Address | 411 N. 7th Street St. Louis, Missouri 63101 United States |
---|---|
Capacity | 3,000 |
Current use | Razed |
Construction | |
Opened | 1926 |
Closed | 1997 |
Architect | Rapp & Rapp |
Ambassador Theater Building | |
Location | 411 N. 7th St., St. Louis, Missouri |
Coordinates | 38°37′45″N 90°11′29″W / 38.62917°N 90.19139°W |
Area | less than one acre |
Built | 1925 |
Architect | Rapp and Rapp |
Architectural style | Late 19th And 20th Century Revivals |
Demolished | 1997 |
NRHP reference No. | 83001039[1] |
Added to NRHP | March 29, 1983 |
The Ambassador Theatre was a lavish movie palace-type theater in St. Louis, Missouri, designed by the architectural firm of Rapp and Rapp. A landmark of rococo 1920s theater design, it opened in 1926 and was demolished in 1997.[2]
Origins
As early as January 1925, the St. Louis Post-Dispatch mentioned plans for a 22-story office building containing a Skouras Brothers theater. The entire structure was to cost $2.5 million. What was eventually constructed was a 17-story building, with a 3,000-seat theater—designed by Rapp & Rapp—occupying the first six stories. The theater cost $5 million and the organ alone cost $115,000. The grand opening was held on August 26, 1926, and the Ambassador welcomed 2.6 million patrons in its first year.
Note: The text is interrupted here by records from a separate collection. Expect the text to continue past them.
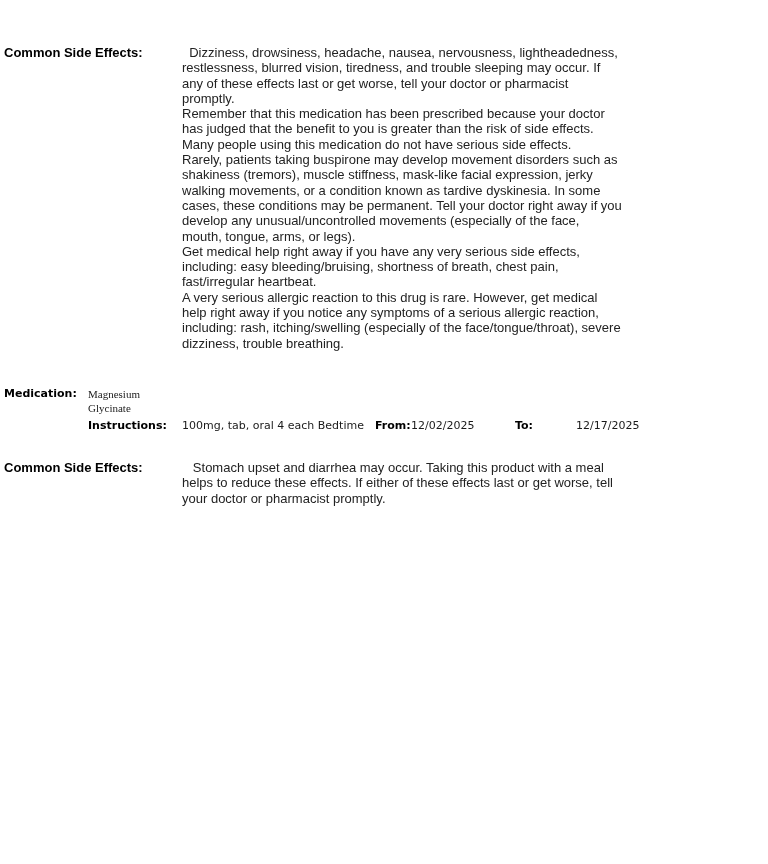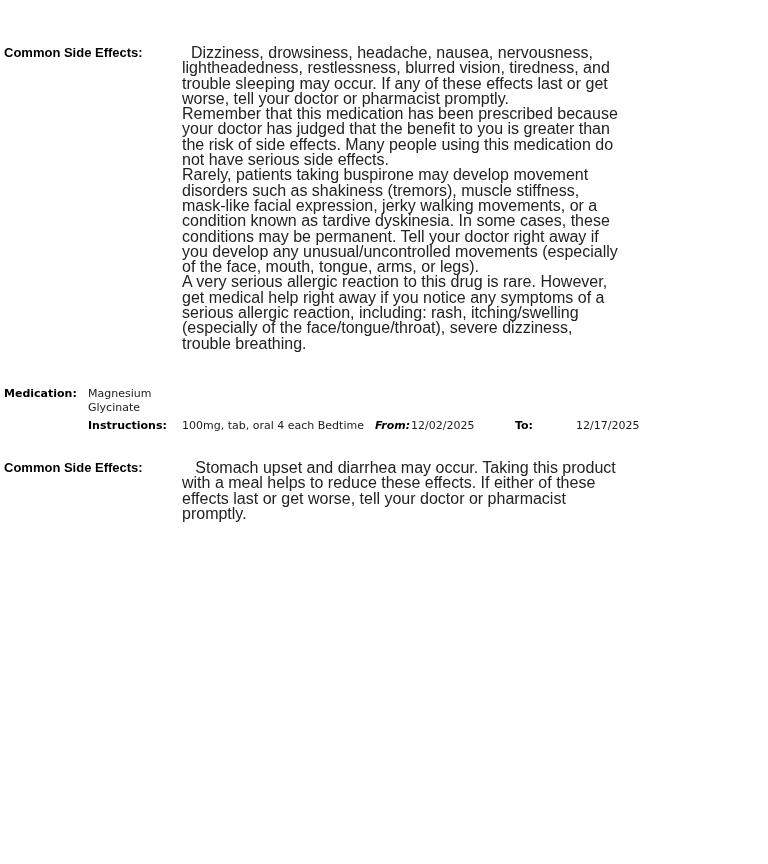--- a/index.html
+++ b/index.html
@@ -19,21 +19,21 @@
     font-size: 13px;
     font-weight: bold;
     color: #000000;
     white-space: nowrap;
   }
   .sfx-body {
     position: absolute;
     left: 182px;
     width: 440px;
     font-family: "Liberation Sans", sans-serif;
-    font-size: 16px;
+    font-size: 13px;
     line-height: 15.3px;
     color: #222222;
   }
   .sfx-body p {
     margin: 0;
     white-space: pre-wrap;
   }
   .pos-sfx1 { top: 45px; }
   .pos-sfx2 { top: 460px; }
 
@@ -41,39 +41,40 @@
   .med-font {
     font-family: "DejaVu Sans", sans-serif;
     font-size: 11px;
     color: #1a1a1a;
     position: absolute;
     white-space: nowrap;
   }
   .med-bold { font-weight: bold; color: #000000; }
 
   .med-label   { left: 4px;  top: 387px; text-align: center; }
-  .med-name    { left: 88px; top: 387px; width: 92px; white-space: normal; line-height: 14px; }
+  .med-name    { left: 88px; top: 387px; width: 92px; white-space: normal; line-height: 14px; font-family: Liberation Serif, serif; }
   .instr-label { left: 88px;  top: 419px; }
   .instr-value { left: 182px; top: 419px; text-align: center; }
-  .from-label  { left: 375px; top: 419px; font-style: italic; }
+  .from-label  { left: 375px; top: 419px; }
   .from-date   { left: 411px; top: 419px; }
   .to-label    { left: 515px; top: 419px; }
   .to-date     { left: 540px; top: 419px; margin-left: 36px; }
 </style>
 </head>
 <body>
 
 <div class="doc">
 
   <div class="sfx-label pos-sfx1">Common Side Effects:</div>
 
   <div class="sfx-body pos-sfx1">
     <p>  Dizziness, drowsiness, headache, nausea, nervousness, lightheadedness, restlessness, blurred vision, tiredness, and trouble sleeping may occur. If any of these effects last or get worse, tell your doctor or pharmacist promptly.</p>
     <p>Remember that this medication has been prescribed because your doctor has judged that the benefit to you is greater than the risk of side effects. Many people using this medication do not have serious side effects.</p>
     <p>Rarely, patients taking buspirone may develop movement disorders such as shakiness (tremors), muscle stiffness, mask-like facial expression, jerky walking movements, or a condition known as tardive dyskinesia. In some cases, these conditions may be permanent. Tell your doctor right away if you develop any unusual/uncontrolled movements (especially of the face, mouth, tongue, arms, or legs).</p>
+    <p>Get medical help right away if you have any very serious side effects, including: easy bleeding/bruising, shortness of breath, chest pain, fast/irregular heartbeat.</p>
     <p>A very serious allergic reaction to this drug is rare. However, get medical help right away if you notice any symptoms of a serious allergic reaction, including: rash, itching/swelling (especially of the face/tongue/throat), severe dizziness, trouble breathing.</p>
   </div>
 
   <div class="med-font med-bold med-label">Medication:</div>
   <div class="med-font med-name">Magnesium Glycinate</div>
 
   <div class="med-font med-bold instr-label">Instructions:</div>
   <div class="med-font instr-value">100mg, tab, oral 4 each Bedtime</div>
   <div class="med-font med-bold from-label">From:</div>
   <div class="med-font from-date">12/02/2025</div>

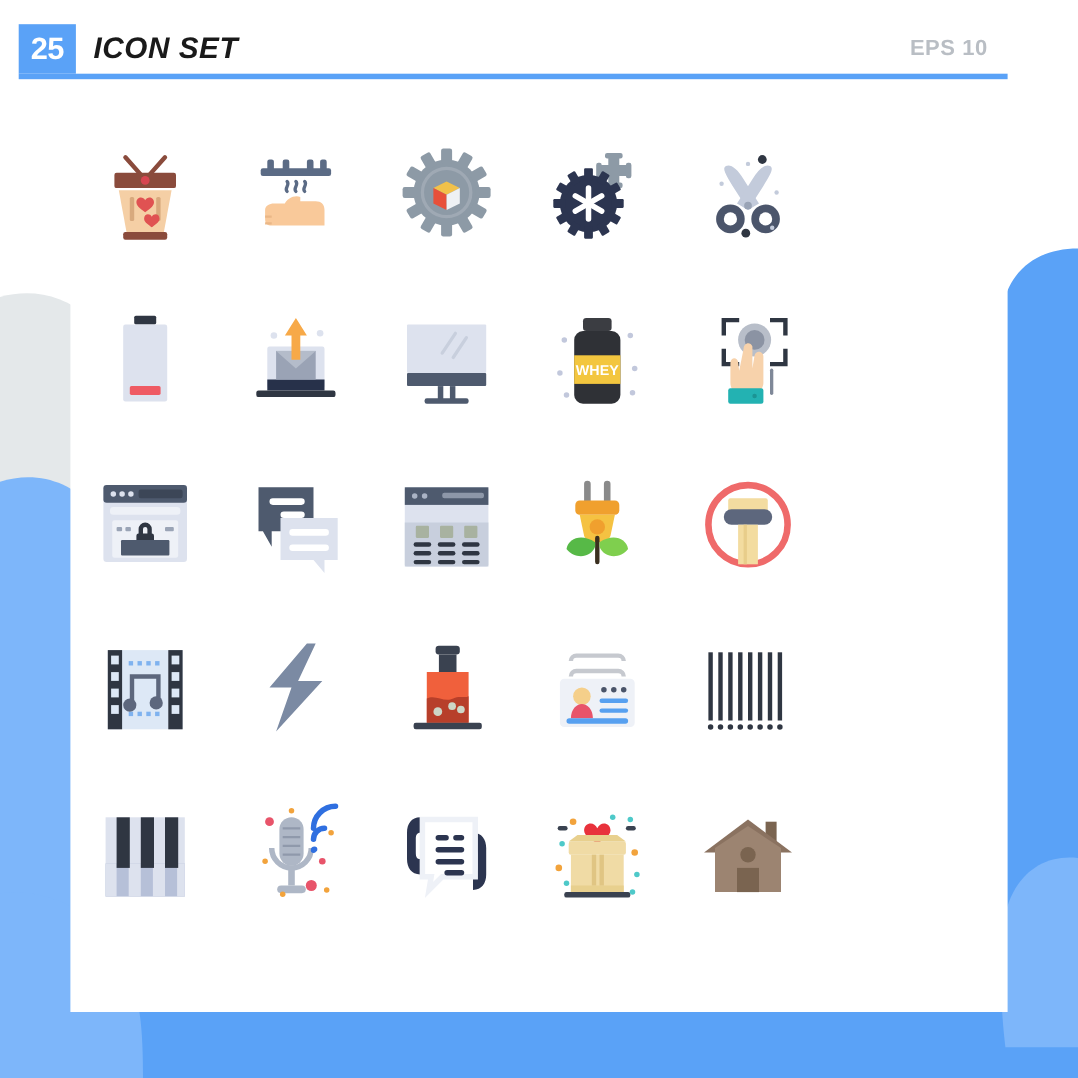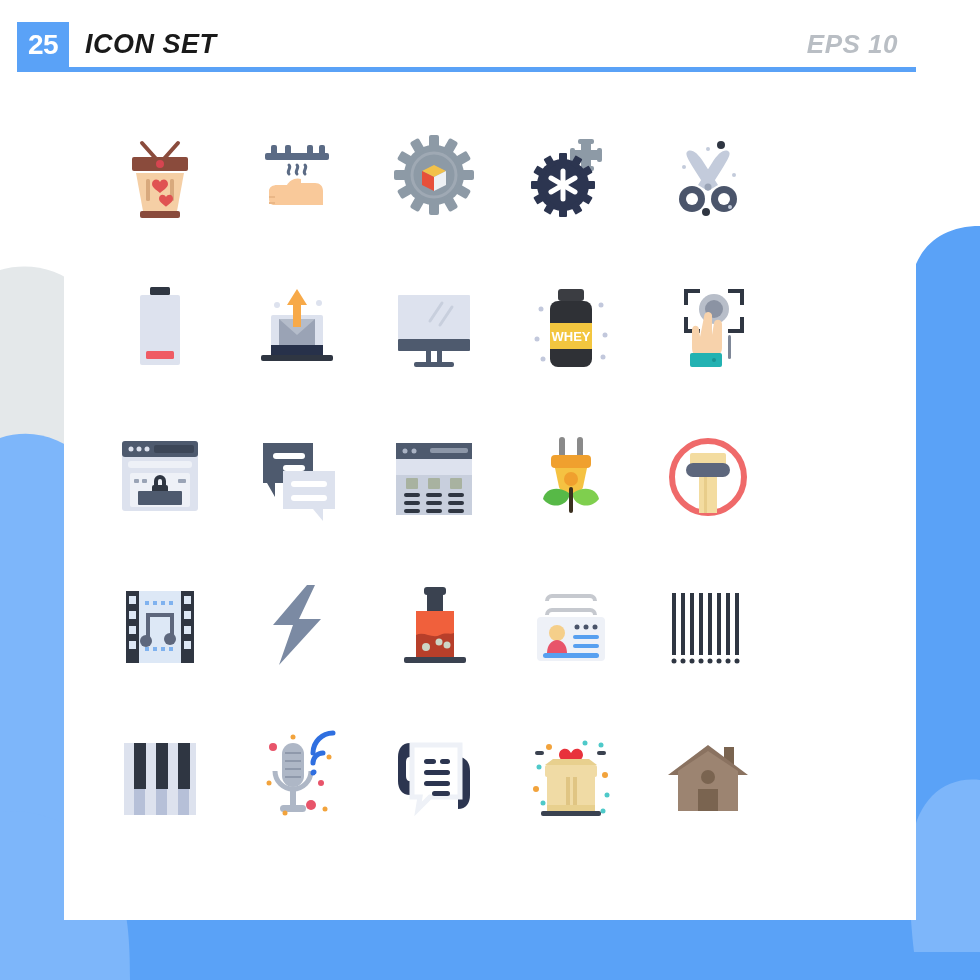--- a/index.html
+++ b/index.html
@@ -19,26 +19,26 @@
     position:absolute;left:-47px;top:0px;width:52px;height:45px;
     background:#5aa2f7;color:#ffffff;font-size:28px;font-weight:bold;
     display:flex;align-items:center;justify-content:center;letter-spacing:-0.5px;
   }
   .title{
     position:absolute;left:21px;top:0px;height:45px;display:flex;align-items:center;
     font-size:27px;font-weight:bold;color:#1a1a1a;letter-spacing:0.5px;font-style:italic;
   }
   .eps{
     position:absolute;right:18px;top:0px;height:45px;display:flex;align-items:center;
-    font-size:26px;font-weight:bold;color:#b9bec4;letter-spacing:0.5px;font-style:italic;
+    font-size:20px;font-weight:bold;color:#b9bec4;letter-spacing:0.5px;
   }
   .rule{position:absolute;left:-47px;top:45px;width:899px;height:5px;background:#5aa2f7;}
   .grid{
     position:absolute;left:0px;top:78px;width:684px;height:800px;
-    display:grid;grid-template-columns:repeat(5,1fr);grid-template-rows:repeat(5,150px);padding-left:28px;
+    display:grid;grid-template-columns:repeat(5,1fr);grid-template-rows:repeat(5,150px);
   }
   .cell{display:flex;align-items:center;justify-content:center;}
   .cell svg{display:block;}
 </style>
 </head>
 <body>
 
 <div id="stage">
 
   <svg class="bg-layer" viewBox="0 0 980 980" preserveAspectRatio="none">

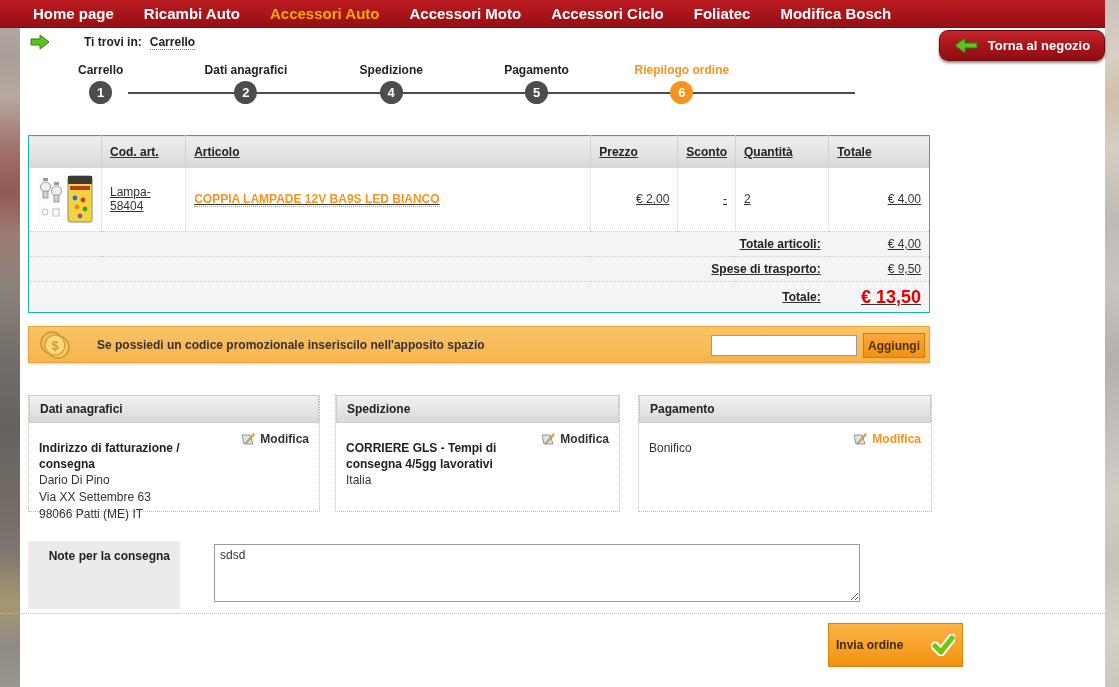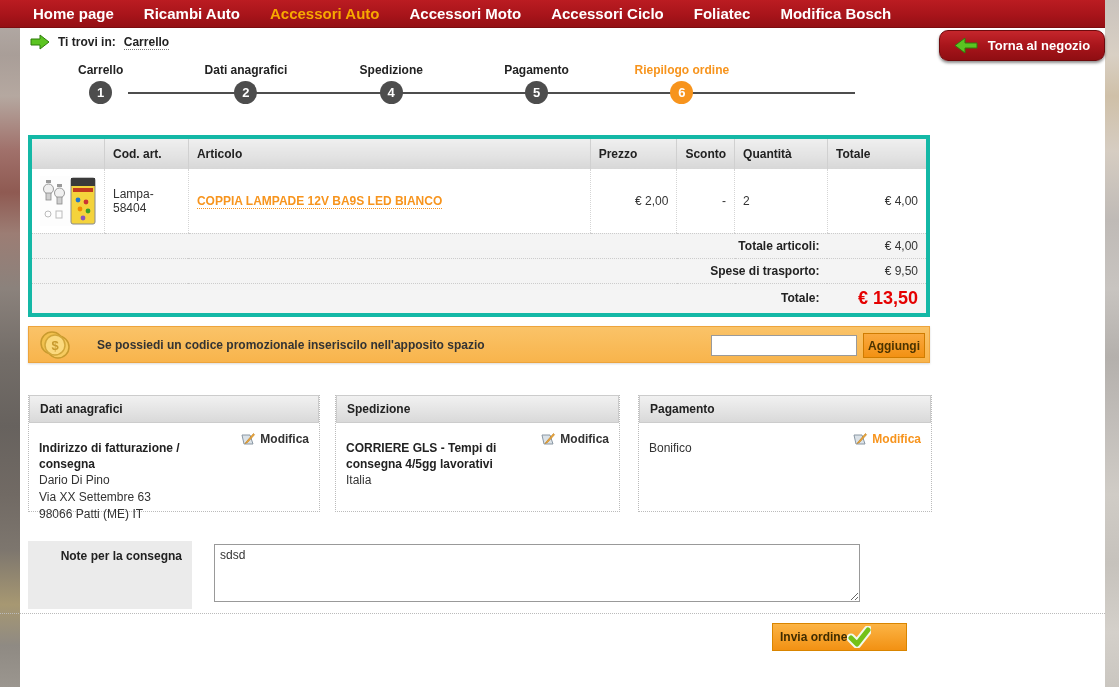--- a/index.html
+++ b/index.html
@@ -16,21 +16,21 @@
 
   
   .nav { position:absolute; left:0; top:0; right:14px; height:28px; z-index:5;
     background:linear-gradient(180deg,#bb1c22 0%,#a8141a 55%,#941014 100%);
     border-bottom:1px solid #7d0c10; display:flex; align-items:center; padding-left:18px; }
   .nav-item { color:#fff; font-size:15px; font-weight:bold; padding:0 15px; cursor:pointer; white-space:nowrap; }
   .nav-item.active { color:#f7a800; }
 
   
   .breadcrumb { position:absolute; left:30px; top:34px; display:flex; align-items:center; gap:8px; z-index:4; }
-  .breadcrumb .txt { font-size:12px; font-weight:bold; color:#222; }
+  .breadcrumb .txt { font-size:12px; font-weight:bold; color:#222;margin-left:26px; }
   .breadcrumb .link { font-size:12px; font-weight:bold; color:#222; border-bottom:1px dotted #777; cursor:pointer; }
 
   
   .back-btn { position:absolute; top:30px; right:14px; width:166px; height:31px; z-index:4;
     background:linear-gradient(180deg,#c5262c 0%,#a8151b 50%,#8f0e12 100%);
     border:1px solid #6e0a0d; border-radius:9px; box-shadow:0 2px 3px rgba(0,0,0,.45);
     display:flex; align-items:center; justify-content:center; gap:10px; cursor:pointer; }
   .back-btn span { color:#fff; font-size:13px; font-weight:bold; }
 
   
@@ -38,21 +38,21 @@
   .steps .line { position:absolute; left:100px; width:727px; top:29px; height:2px; background:#4d4d4d; }
   .step { width:145.3px; display:flex; flex-direction:column; align-items:center; position:relative; z-index:2; }
   .step .lbl { font-size:12px; font-weight:bold; color:#222; margin-bottom:4px; white-space:nowrap; }
   .step .dot { width:23px; height:23px; border-radius:50%; background:#4d4d4d; color:#fff; font-size:13px; font-weight:bold;
     display:flex; align-items:center; justify-content:center; }
   .step.active .lbl { color:#f7941d; }
   .step.active .dot { background:#f7941d; }
 
   
   .order-table { position:absolute; left:28px; top:135px; width:902px; border-collapse:collapse; z-index:4;
-    border:4px solid #14b8a6; background:#ec4899; font-size:12px; color:#333; }
+    border:1px solid #14b8a6; background:#ec4899; font-size:12px; color:#333;text-decoration:underline; }
   .order-table th { background:linear-gradient(180deg,#efefef 0%,#e2e2e2 60%,#d7d7d7 100%);
     height:32px; font-size:12px; color:#222; text-align:left; padding:0 8px; border-left:1px solid #d0d0d0; }
   .order-table th:first-child { border-left:none; }
   .order-table td { padding:4px 8px; border-left:1px dotted #d5d5d5; }
   .order-table td:first-child { border-left:none; }
   .order-table .prod-row td { height:64px; border-bottom:1px dotted #ccc; background:#fff; }
   .th-price, .td-price, .th-total, .td-total { text-align:right; }
   .th-disc, .td-disc { text-align:right; }
   .art-link { color:#f7941d; font-weight:bold; border-bottom:1px dotted #f7941d; cursor:pointer; text-decoration:none; }
   .sum-row td { background:#f4f4f4; border-top:1px dotted #ccc; border-left:none; height:25px; }
@@ -83,31 +83,31 @@
     border:1px solid #ccc; display:flex; align-items:center; padding:0 10px; font-size:12px; font-weight:bold; color:#222; }
   .ibox .bd { padding:17px 10px; position:relative; }
   .ibox .subtitle { font-size:12px; font-weight:bold; color:#222; max-width:64%; line-height:1.35; }
   .ibox-3 .subtitle { font-weight:normal; color:#333; }
   .ibox .line { font-size:12px; color:#333; line-height:1.4; }
   .edit-link { position:absolute; right:10px; top:9px; display:flex; align-items:center; gap:4px; cursor:pointer; }
   .edit-link span { font-size:12px; font-weight:bold; color:#333; }
   .ibox-3 .edit-link span { color:#f7941d; }
 
   
-  .note-label { position:absolute; left:28px; top:541px; width:164px; height:68px; background:#ebebeb; z-index:4;
+  .note-label { position:absolute; left:28px; top:541px; width:152px; height:68px; background:#ebebeb; z-index:4;
     text-align:right; padding:8px 10px 0 0; font-size:12px; font-weight:bold; color:#222; }
   .note-area { position:absolute; left:214px; top:544px; width:646px; height:58px; z-index:4;
     border:1px solid #999; font-size:12px; color:#333; padding:3px 5px; resize:both;
     font-family:"Liberation Sans",sans-serif; }
   .bottom-sep { position:absolute; left:0; right:14px; top:613px; border-top:1px dotted #bbb; z-index:4; }
 
   
-  .submit-btn { position:absolute; left:772px; top:623px; width:135px; height:28px; z-index:4;
+  .submit-btn { position:absolute; left:828px; top:623px; width:135px; height:44px; z-index:4;
     background:linear-gradient(180deg,#fcb445 0%,#f29113 100%); border:1px solid #d98500;
-    display:flex; align-items:center; justify-content:flex-start; padding:0 7px; cursor:pointer; }
+    display:flex; align-items:center; justify-content:space-between; padding:0 7px; cursor:pointer; }
   .submit-btn span { font-size:12px; font-weight:bold; color:#3f2c00; }
 
   svg { display:block; }
 </style>
 </head>
 <body>
 
 <div class="page">
 
   <div class="bg-strip left"></div>

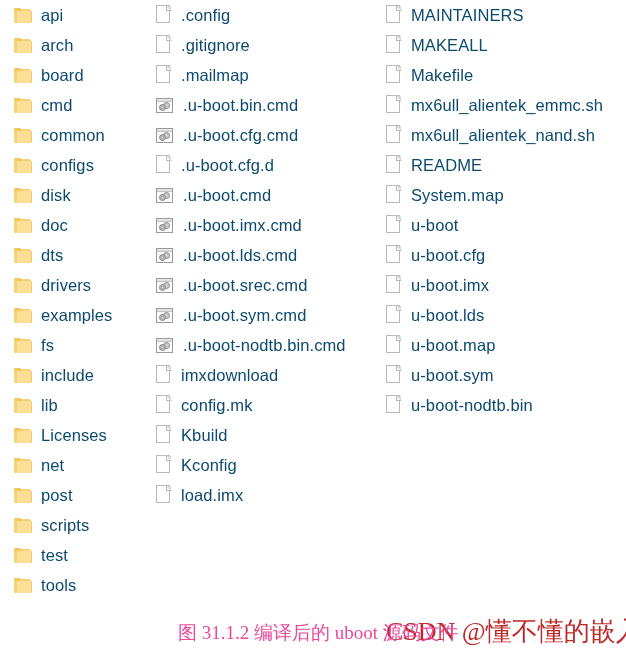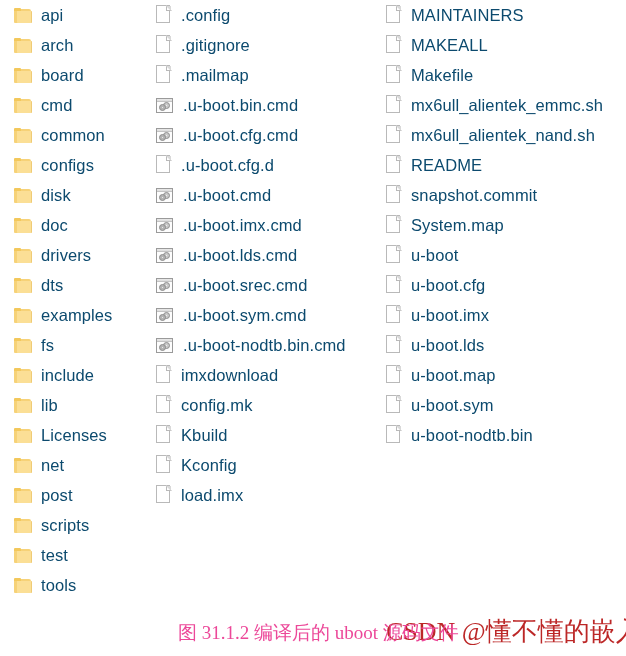--- a/index.html
+++ b/index.html
@@ -260,29 +260,29 @@
           <span class="front"></span>
         </span>
         <span class="entry-label">doc</span>
       </div>
       <div class="entry">
         <span class="icon ico-folder">
           <span class="back"></span>
           <span class="tab"></span>
           <span class="front"></span>
         </span>
+        <span class="entry-label">dts</span>
+      </div>
+      <div class="entry">
+        <span class="icon ico-folder">
+          <span class="back"></span>
+          <span class="tab"></span>
+          <span class="front"></span>
+        </span>
         <span class="entry-label">drivers</span>
-      </div>
-      <div class="entry">
-        <span class="icon ico-folder">
-          <span class="back"></span>
-          <span class="tab"></span>
-          <span class="front"></span>
-        </span>
-        <span class="entry-label">dts</span>
       </div>
       <div class="entry">
         <span class="icon ico-folder">
           <span class="back"></span>
           <span class="tab"></span>
           <span class="front"></span>
         </span>
         <span class="entry-label">examples</span>
       </div>
       <div class="entry">
@@ -545,28 +545,20 @@
         </span>
         <span class="entry-label">mx6ull_alientek_nand.sh</span>
       </div>
       <div class="entry">
         <span class="icon ico-doc">
           <span class="sheet"></span>
           <span class="foldline"></span>
           <span class="fold"></span>
         </span>
         <span class="entry-label">README</span>
-      </div>
-      <div class="entry">
-        <span class="icon ico-doc">
-          <span class="sheet"></span>
-          <span class="foldline"></span>
-          <span class="fold"></span>
-        </span>
-        <span class="entry-label">snapshot.commit</span>
       </div>
       <div class="entry">
         <span class="icon ico-doc">
           <span class="sheet"></span>
           <span class="foldline"></span>
           <span class="fold"></span>
         </span>
         <span class="entry-label">System.map</span>
       </div>
       <div class="entry">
The Skouras Brothers Co, Spyros Skouras, George Skouras and Charles Skouras, whose dream of building a world-class movie palace in downtown St. Louis was grandly realized in 1926 when the $5.5 million Ambassador Theatre Building opened on prime real estate at the northwest corner of Locust and Seventh streets. The 17-story structure which housed the luxurious cinema also added an impressive tall office block to the city's skyline. Less than two decades earlier the three Skouras brothers arrived in St. Louis from their native Greece to become the results of rags to riches Hollywood success stories.[3]
Design
The Skourases chose Rapp & Rapp, Chicago's famed theater architects, to design the 3,000-seat Ambassador. The firm's local debut, the St. Louis Theater (now Powell Symphony Hall), was completed in 1925 on Grand Boulevard. In addition to Windy City achievements such as the Chicago, Southtown, and Uptown theaters, the brothers C. W. and George Rapp drew up plans in the 1920s for notable theater-skyscraper hybrids that included New York City's 29-story Paramount (1926); Cleveland's 21-story Palace (1922); and the 22-story Oriental in Chicago whose top stories housed the Masonic Lodge halls.
In the Ambassador, Rapp & Rapp expanded the firm's typical Louis XIV Sun King style, a rendition of French Renaissance/Baroque motifs for which they were best-known. The architects crowned the Ambassador with a distinctive cornice frieze of terra cotta griffins—a motif also displayed in two prominent New York skyscrapers of the period. Gazing across the rooftops, the griffins were well-placed as traditional guardians of treasure in antiquity. The planar quality of the cornice and flattened treatment of the griffins suggest the influence of modernist trends. The cornice marked a departure from older style. more elaborated cornices of high relief, often punctuated by lion heads.
To announce the theatre portion of the tall Ambassador Building, Rapp and Rapp designed a monumental arcade of giant windows along Locust Street, wrapping the corner of Seventh. Thirty feet high, these windows were richly embellished with finely detailed terra cotta in Renaissance style. Highly modeled theater masks of comedy and tragedy were featured on cartouche pier and spandrel panels. The three floors of theater offices fronting Seventh Street were appropriately distinguished by terra cotta spandrel panels featuring regal pairs of sphinxes, Egyptian symbols of power.
Demise
The theater closed in 1997 and was demolished. Some important architectural elements were preserved by the National Building Arts Center.
References
- ↑ "National Register Information System". National Register of Historic Places. National Park Service. July 9, 2010.
- ↑ Jerry's Brokendown Palaces - Ambassador Theater, 411 N. 7th and Locust St., St. Louis, MO
- ↑ Ilias Chrissochoidis (ed.), Spyros P. Skouras, Memoirs (1893-1953) (Stanford, 2013), 80.